Discovery through attraction to novelty using a seeking process led me through a trial and error pathway to find the essence of what I needed to survive and endure my infanthood, and then my childhood.  I found what I needed in a hostile, barren, extremely threatening, dangerous, unstable, inconsistent, violent world of chaos and trauma.

But what perhaps amazes me most is that although my mother could offer me nothing but the violence born of pure psychotic hatred (I now understand that she had the animal mind that can’t love and hate the same person), my attraction was toward survival, toward life, toward the light.  The great mystery may be as essential to the world of an infant –as clear as clear can be – that in reality an infant is most like a plant that will always grow toward the light.  Until it disappears.
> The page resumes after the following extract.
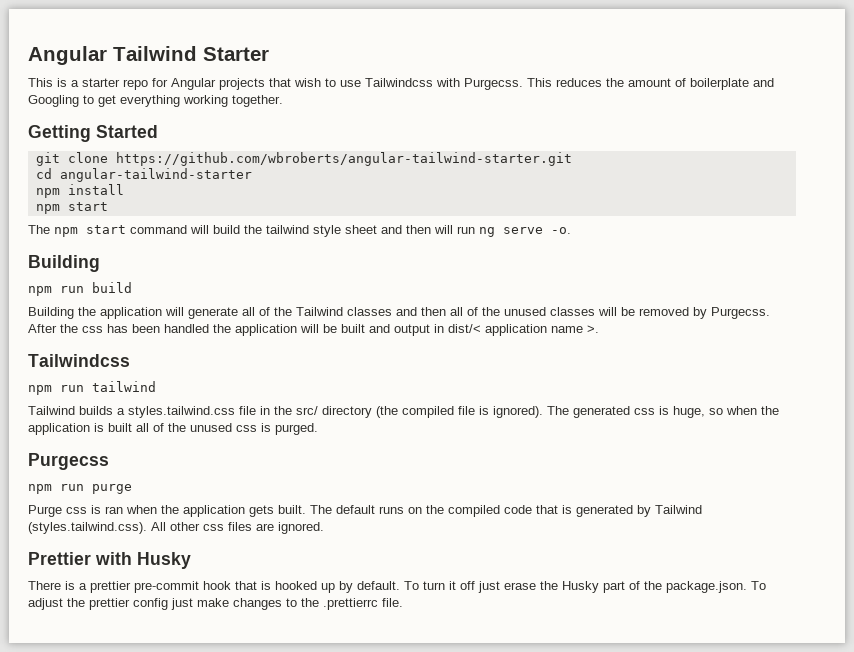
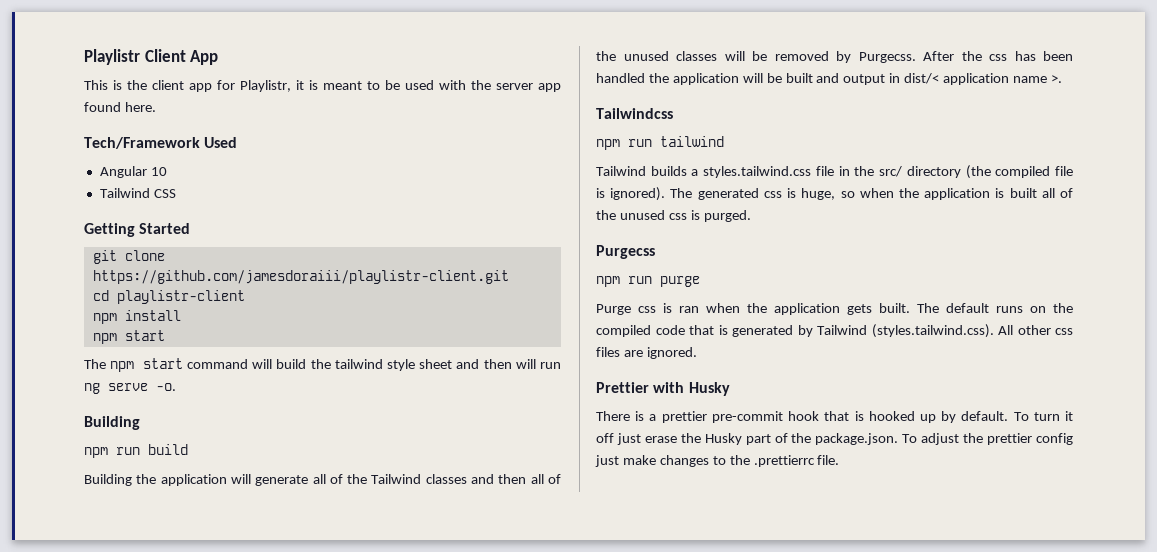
[28,46,269,65] Angular Tailwind Starter -> [84,49,219,65] Playlistr Client App
[71,78,774,90] [28,95,283,107] a starter repo for Angular projects that wish to use Tailwindcss with Purgecss. This reduces the amount of boilerplate and Googling to get everything working together. -> [127,80,561,92] [84,102,156,112] [84,137,238,149] [99,166,167,178] [99,188,176,198] the client app for Playlistr, it is meant to be used with the server app found here. // Tech/Framework Used // Angular 10 // Tailwind CSS
[115,152,572,166] https://github.com/wbroberts/angular-tailwind-starter.git -> [92,270,509,284] https://github.com/jamesdoraiii/playlistr-client.git
[59,168,252,182] angular-tailwind-starter -> [116,290,245,304] playlistr-client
This entails two things:  One, that there be any light available even in environments and situations that seem completely, absolutely dark (which mine was very close to), and, secondly, that the infant has an intrinsic ability to seek out this light, and FIND IT!  The infant then metabolizes this light into itself to live and to grow.  To survive.  To endure.

In the darkness a terribly abused and neglected infant’s very life depends on its inner motivation to stay alive.  It seeks out and grasps even the tiniest sliver, thread, hair of light and wraps itself around it and hangs on for dear life.  We say the web spun by spiders is the strongest fiber on earth.  Scientists attempt to replicate that strength.  That’s how strong any glimmer of light is to an infant who has nothing else to hold onto.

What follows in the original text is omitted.